既存の業務にデザインを組み込めば成果が上がる
――「セミパブリック」の領域で、特にデザインが有効だということでしょうか。
金 うーん、「セミパブリックだから」という意識はあまりないですね。結局のところ、誰が課題を持っているのかを探って、そこから市場の規模感を想定し、ビジネスモデルやマネタイズモデルを組み立てていく——そのプロセスは、どんなビジネスでも同じじゃないでしょうか。
土岐 単年度の予算取りが必要だったり、国、自治体、現場組織、ユーザー……と、関係者が何層にも重なったりするのは行政の特徴かもしれませんが、大企業だってそう変わりませんよね。どんな案件でも、環境の中に飛び込んで、当事者の会話や考えにプロトコルを合わせにいく、というやり方は同じです。社内にデザインを広げる場合も同じですね。
TETSUO TOKIKOEL代表。ネットワーク、クラウド、アプリケーション、IoTのサービス企画・開発・運用から会社全体の人材育成まで幅広く担当し、KOELでは代表としてデザイン案件支援、組織開発・組織デザインを統括。
――社内にデザインを広げるというのは、具体的にはどんな活動ですか。
土岐 もともとKOELの役割は二つあって、一つは先ほどお伝えしたような「デザインの事業への浸透」。もう一つが「デザイン人材の育成」です。開発側の社員だけじゃなく、営業やオペレーションのチームも含めて、NTTドコモビジネス約1万人の社員にデザインアプローチをインストールしていこうと取り組んでいます。各事業組織の課題に合わせてカスタマイズした研修の実施はずっと続けていて、かなり社内に浸透してきています。
――余分な仕事が増える、みたいな反発はありませんか。
金 そうなると本末転倒なので、「既存の業務にデザインを組み込めば成果が上がる」という事実を大事にしています。企画を立てるときはユーザーヒアリングをする、営業用の提案書類にはスペックを並べるのではなく、「何が解決できるか」を訴求する。そういうやり方を「ユーザーニーズ特定研修」みたいなネーミングで展開するのです。実践者が増えると事業部のマニュアルにも組み込まれて、当たり前のものになっていきます。
土岐 やっぱり、実際にやってみた人に共感されていることが大きいですよね。実は、どの事業組織でも、成果を出している人は無意識にデザイン的なことを実践しています。そういう人たちのメソッドを形式知化すると成果が出る。成功事例ができれば組織長も共感してくれて、もう一つやってみようとなる。そうやって成功事例を蓄積していきます。

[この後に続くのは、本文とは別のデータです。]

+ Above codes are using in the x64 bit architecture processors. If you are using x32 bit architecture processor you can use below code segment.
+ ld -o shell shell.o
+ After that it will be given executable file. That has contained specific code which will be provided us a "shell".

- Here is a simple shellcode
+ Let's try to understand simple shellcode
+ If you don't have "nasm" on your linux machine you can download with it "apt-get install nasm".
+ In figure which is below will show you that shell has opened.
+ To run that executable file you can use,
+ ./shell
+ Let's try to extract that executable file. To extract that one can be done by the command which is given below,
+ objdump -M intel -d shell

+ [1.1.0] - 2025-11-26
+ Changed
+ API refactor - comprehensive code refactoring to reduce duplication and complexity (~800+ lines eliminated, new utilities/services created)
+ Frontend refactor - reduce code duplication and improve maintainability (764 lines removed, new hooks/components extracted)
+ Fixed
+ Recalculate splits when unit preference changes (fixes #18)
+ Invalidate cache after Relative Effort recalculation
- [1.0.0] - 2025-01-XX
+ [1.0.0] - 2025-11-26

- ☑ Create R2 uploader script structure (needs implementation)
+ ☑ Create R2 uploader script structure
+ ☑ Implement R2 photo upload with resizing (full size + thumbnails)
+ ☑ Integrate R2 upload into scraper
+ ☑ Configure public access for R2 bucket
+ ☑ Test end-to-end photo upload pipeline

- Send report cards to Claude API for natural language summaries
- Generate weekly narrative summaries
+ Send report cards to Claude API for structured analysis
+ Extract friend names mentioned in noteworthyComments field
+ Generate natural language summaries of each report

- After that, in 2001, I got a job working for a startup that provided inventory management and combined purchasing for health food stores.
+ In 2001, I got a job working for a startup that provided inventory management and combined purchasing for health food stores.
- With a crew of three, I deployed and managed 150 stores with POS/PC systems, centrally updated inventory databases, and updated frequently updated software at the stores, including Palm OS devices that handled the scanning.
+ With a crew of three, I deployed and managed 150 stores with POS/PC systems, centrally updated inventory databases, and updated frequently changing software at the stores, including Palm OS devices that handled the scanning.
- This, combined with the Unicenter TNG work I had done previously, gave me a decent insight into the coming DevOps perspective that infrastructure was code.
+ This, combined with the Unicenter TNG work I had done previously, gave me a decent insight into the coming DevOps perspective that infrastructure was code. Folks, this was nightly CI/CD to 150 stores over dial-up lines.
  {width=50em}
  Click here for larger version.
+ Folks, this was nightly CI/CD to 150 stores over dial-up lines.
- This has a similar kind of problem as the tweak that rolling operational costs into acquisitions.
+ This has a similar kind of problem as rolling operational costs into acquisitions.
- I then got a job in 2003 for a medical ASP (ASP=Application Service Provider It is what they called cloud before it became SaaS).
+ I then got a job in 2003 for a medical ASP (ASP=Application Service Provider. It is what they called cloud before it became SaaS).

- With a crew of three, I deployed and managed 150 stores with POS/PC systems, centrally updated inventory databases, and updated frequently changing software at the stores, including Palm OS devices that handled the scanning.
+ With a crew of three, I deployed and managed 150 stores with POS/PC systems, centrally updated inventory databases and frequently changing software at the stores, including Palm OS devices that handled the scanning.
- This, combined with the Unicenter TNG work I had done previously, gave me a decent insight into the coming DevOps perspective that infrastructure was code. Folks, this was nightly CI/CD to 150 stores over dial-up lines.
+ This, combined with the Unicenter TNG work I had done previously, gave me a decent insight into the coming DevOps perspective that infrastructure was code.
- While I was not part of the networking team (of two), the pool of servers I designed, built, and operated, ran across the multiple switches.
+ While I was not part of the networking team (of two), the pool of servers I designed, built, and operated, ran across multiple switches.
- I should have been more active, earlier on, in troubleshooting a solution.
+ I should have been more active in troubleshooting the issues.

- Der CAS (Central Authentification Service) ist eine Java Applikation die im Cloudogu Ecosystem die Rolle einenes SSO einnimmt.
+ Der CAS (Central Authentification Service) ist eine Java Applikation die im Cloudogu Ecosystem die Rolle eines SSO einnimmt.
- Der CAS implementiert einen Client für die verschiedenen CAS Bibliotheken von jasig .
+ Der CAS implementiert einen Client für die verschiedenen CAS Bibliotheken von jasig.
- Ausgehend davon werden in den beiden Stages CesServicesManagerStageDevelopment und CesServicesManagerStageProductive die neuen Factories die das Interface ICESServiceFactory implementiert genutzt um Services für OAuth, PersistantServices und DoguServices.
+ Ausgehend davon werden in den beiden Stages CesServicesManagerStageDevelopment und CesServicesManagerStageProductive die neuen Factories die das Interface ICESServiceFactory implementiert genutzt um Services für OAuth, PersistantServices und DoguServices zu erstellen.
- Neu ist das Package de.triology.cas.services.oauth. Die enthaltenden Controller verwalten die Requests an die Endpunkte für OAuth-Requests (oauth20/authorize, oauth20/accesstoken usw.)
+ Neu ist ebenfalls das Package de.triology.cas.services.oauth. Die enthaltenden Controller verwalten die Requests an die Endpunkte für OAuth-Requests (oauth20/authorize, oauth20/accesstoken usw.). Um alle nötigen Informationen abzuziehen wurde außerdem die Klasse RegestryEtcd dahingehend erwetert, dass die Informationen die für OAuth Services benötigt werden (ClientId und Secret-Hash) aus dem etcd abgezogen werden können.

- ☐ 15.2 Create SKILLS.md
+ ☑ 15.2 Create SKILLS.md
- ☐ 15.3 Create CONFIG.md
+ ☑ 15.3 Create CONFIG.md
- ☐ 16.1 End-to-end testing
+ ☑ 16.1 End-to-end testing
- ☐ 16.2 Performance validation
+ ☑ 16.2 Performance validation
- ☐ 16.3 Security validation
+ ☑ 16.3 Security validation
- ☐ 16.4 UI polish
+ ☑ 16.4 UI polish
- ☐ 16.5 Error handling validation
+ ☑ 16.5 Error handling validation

金 デザインの力を体感したメンバーを起点に、新たなプログラムが次々と生まれています。KOELだけで全社を変えることはできません。だからこそ、研修をきっかけに仲間をつくり、事業組織内にデザインチームが立ち上がるよう、さまざまな形で働き掛けています。そして、生まれたチームには伴走しながら成果を出してもらい、その輪を広げていく。こうして今、KOELを中心にデザインの活動がアメーバのように広がりつつあります。